- 15
CRAIG RUDDY Australian, B. 1968
Description
- Craig Ruddy
- DAVID GULPILIL: TWO WORLDS
- Signed and dated 04 lower right
- Mixed media on wallpaper on board
- 240 by 204 cm
Exhibited
Archibald Prize, Art Gallery of New South Wales, Sydney, 27 March - 16 May 2004, cat. 31, Winner and People's Choice Winner
Literature
Peter Ross, Let's Face It, The History of the Archibald Prize, Art Gallery of New South Wales, Sydney, 2005, p. 127, illus.
Extensive references in the media include:
John McDonald, The Australian Financial Review, 1 April 2004, p. 22, illus.
Leo Schofield, The Bulletin, 6 April 2004, p. 69, illus.
Malcom Brown, The Sydney Morning Herald, 13 May 2004, p. 2
Richard Zachariah, The Australian, 21 May 2004, p. 14, illus.
Sharon Verghis, The Sydney Morning Herald, 23 July 2004, p. 14, illus.
Natasha Wallace, The Sydney Morning Herald, 15 June 2006, p. 5
Catalogue Note
David Gulpilil, born in Arnhem Land in 1953 and a member of the Mandalpingu Tribe, is one of Australia’s leading Aboriginal actors. At the age of only sixteen he achieved instant international recognition in Nicolas Roeg’s Walkabout (1970). He has since starred in The Last Wave, Storm Boy, Crocodile Dundee, Rabbit-proof Fence, The Tracker and Ten Canoes.
When Gulpilil is not working on a film, he returns to a traditional lifestyle in Arnhem Land. Craig Ruddy’s monumental portrait presents the actor poised between his two worlds.
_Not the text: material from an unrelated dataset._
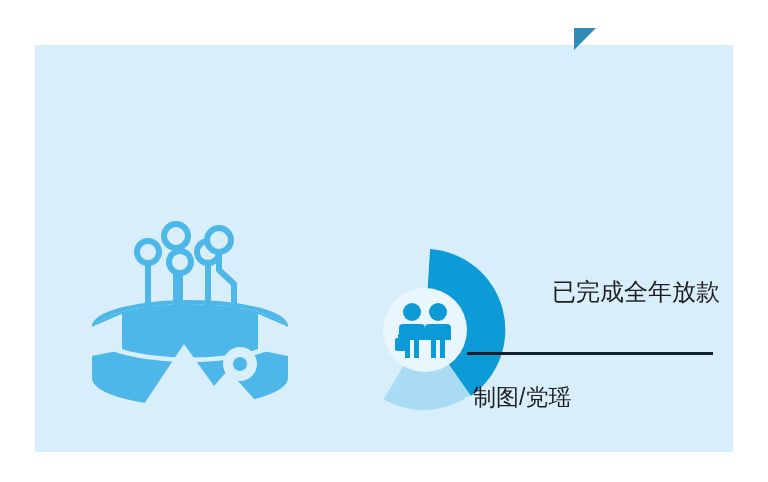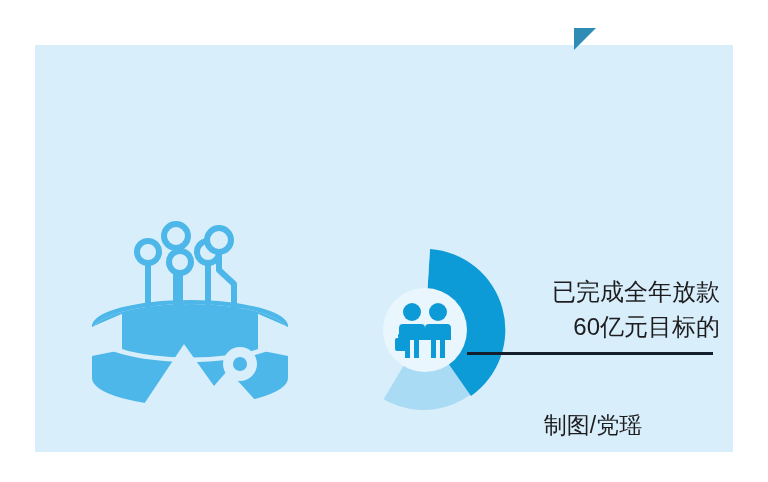"60亿元目标的" div.goal-line { html: <div>60亿元目标的</div> -> none }
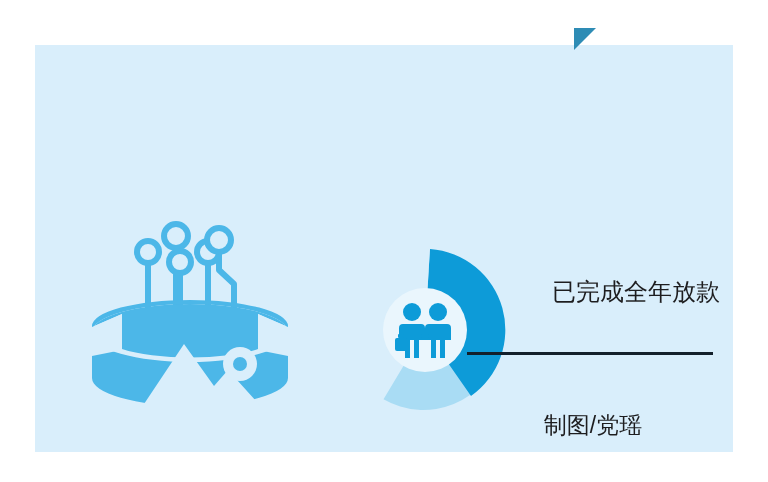"制图/党瑶" .credit { text-align: center -> left; top: 410px -> 382px }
The extraordinarily powerful physiognomy, conjured in boldly worked charcoal and graphite, is set against colonial-style wallpaper – the same paper that lines the walls of the dining room at Kirribilli House. As Ruddy explains, ‘David is a man who crosses the lines that still divide two contrasting worlds. One is an infinite world of spiritual connection with the land and the universe as a whole, and the other a materialistic conformation of western civilisation. Simplicities and complexities infiltrate both worlds and David seems to strike a balance’. 1
During 2005 and 2006 the portrait was the subject of a much publicised court dispute about its media and technique. Justice John Hamilton of the New South Wales Supreme Court found that implicit in the Gallery trustees’ right to decide the best painted portrait in the Archibald Prize is the right to determine what qualifies as a painted portrait in the first place. As Sebastian Smee commented in The Australian, ‘In coming to this conclusion, Justice Hamilton closely followed judge Ernest Roper in the notorious Dobell case of 1944. In that instance, William Dobell’s prize-winning portrait of fellow artist Joshua Smith was declared by the plaintiff to be a caricature, and therefore ineligible as a contender in the portrait prize. Roper sensibly decided it was not his business to define the difference between a portrait and a caricature, and Justice Hamilton has followed suit’. 2
1. Quoted in exhibition label, The Archibald Prize, Art Gallery of New South Wales, Sydney, 2004, no. 31.
2. ‘Portrait of a mad lawsuit’, The Australian, 15 June 2006, p. 7.